1. Major von C. piceus auf Patrouille
Bild

2. Zwischendurch gönnt man sich eine (trotzdem wachsame) Ruhepause
Bild

3. Eine C. lateralis-Arbeiterin flüchtete auf den nächsten Grashalm:
Bild

4. Eine C. piceus über der getöteten C. lateralis-Arbeiterin
Bild

5. C. piceus versucht den an ihrem Bein hängenden Feind irgendwie los zu werden
Bild

II.) 6. Auch von den in meinem Garten lebenden C. piceus kann ich diesbezüglich etwas Neues berichten: Die Blüten meiner Pieris japonica (Erika-Gewächs) werden von zahlreichen Insekten besucht.
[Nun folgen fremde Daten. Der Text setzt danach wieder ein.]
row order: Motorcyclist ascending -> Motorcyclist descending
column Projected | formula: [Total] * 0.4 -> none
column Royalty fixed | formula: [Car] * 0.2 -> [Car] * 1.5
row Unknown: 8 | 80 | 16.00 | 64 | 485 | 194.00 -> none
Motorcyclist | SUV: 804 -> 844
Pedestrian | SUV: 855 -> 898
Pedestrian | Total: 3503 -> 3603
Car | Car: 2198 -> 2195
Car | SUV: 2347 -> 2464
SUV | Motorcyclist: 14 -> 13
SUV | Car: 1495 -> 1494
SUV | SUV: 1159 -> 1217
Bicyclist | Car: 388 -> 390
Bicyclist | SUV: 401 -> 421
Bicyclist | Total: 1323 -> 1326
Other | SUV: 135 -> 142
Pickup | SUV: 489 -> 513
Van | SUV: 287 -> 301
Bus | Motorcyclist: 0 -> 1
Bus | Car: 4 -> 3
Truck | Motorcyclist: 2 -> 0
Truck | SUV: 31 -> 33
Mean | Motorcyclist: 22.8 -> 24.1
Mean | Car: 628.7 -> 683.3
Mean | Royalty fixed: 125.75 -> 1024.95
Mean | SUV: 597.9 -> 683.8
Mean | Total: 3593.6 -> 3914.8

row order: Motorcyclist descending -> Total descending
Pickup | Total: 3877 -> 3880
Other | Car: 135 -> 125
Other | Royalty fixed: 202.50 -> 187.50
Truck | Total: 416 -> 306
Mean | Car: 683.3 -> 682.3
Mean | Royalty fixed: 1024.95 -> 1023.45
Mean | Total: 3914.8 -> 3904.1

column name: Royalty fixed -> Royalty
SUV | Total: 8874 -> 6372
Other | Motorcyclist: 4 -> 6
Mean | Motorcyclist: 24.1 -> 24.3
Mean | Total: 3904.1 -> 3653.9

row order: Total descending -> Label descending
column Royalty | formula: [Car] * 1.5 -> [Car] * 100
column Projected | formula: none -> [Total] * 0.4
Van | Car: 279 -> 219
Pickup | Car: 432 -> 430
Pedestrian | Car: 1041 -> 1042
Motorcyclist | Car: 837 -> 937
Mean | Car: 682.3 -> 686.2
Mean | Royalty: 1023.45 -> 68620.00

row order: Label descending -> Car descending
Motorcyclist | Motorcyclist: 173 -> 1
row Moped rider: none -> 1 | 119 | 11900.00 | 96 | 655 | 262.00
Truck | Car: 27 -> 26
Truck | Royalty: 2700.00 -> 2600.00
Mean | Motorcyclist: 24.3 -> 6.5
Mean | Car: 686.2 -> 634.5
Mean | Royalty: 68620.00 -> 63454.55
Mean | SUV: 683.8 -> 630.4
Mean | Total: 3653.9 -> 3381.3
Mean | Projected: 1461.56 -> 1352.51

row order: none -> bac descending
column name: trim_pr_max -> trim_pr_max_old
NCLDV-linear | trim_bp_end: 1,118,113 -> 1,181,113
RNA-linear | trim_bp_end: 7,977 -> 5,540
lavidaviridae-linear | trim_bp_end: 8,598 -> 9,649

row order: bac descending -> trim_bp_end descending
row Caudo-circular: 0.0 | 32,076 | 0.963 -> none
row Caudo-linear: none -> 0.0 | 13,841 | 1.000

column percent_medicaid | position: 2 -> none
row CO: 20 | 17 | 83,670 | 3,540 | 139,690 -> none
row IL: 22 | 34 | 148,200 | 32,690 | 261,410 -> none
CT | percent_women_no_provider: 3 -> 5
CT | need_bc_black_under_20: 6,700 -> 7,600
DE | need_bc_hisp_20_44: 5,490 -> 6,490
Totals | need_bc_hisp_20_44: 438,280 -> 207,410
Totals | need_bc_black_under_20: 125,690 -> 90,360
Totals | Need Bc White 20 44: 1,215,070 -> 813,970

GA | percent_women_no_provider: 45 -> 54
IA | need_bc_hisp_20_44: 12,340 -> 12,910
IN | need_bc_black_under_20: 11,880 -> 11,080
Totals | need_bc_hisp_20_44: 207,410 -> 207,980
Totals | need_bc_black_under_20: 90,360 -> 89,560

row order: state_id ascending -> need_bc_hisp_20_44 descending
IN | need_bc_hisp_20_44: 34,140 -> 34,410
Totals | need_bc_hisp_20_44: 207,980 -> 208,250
Hier vertreiben einzelne C. piceus-Arbeiterinnen die ihnen zufällig begegnenden Formica fusca-Arbeiterinnen. Für mich ist das ebenfalls eine neue Feststellung, bisher hatte ich den Eindruck, dass C. piceus in der Hierarchie unter den Serviformica-Arten einzuordnen wäre.!
Formica fusca bei den Blüten der Pieris jap.
Bild

7. Gleich daneben krabbelt eine C. piceus. Noch sind sie sich nicht begegnet!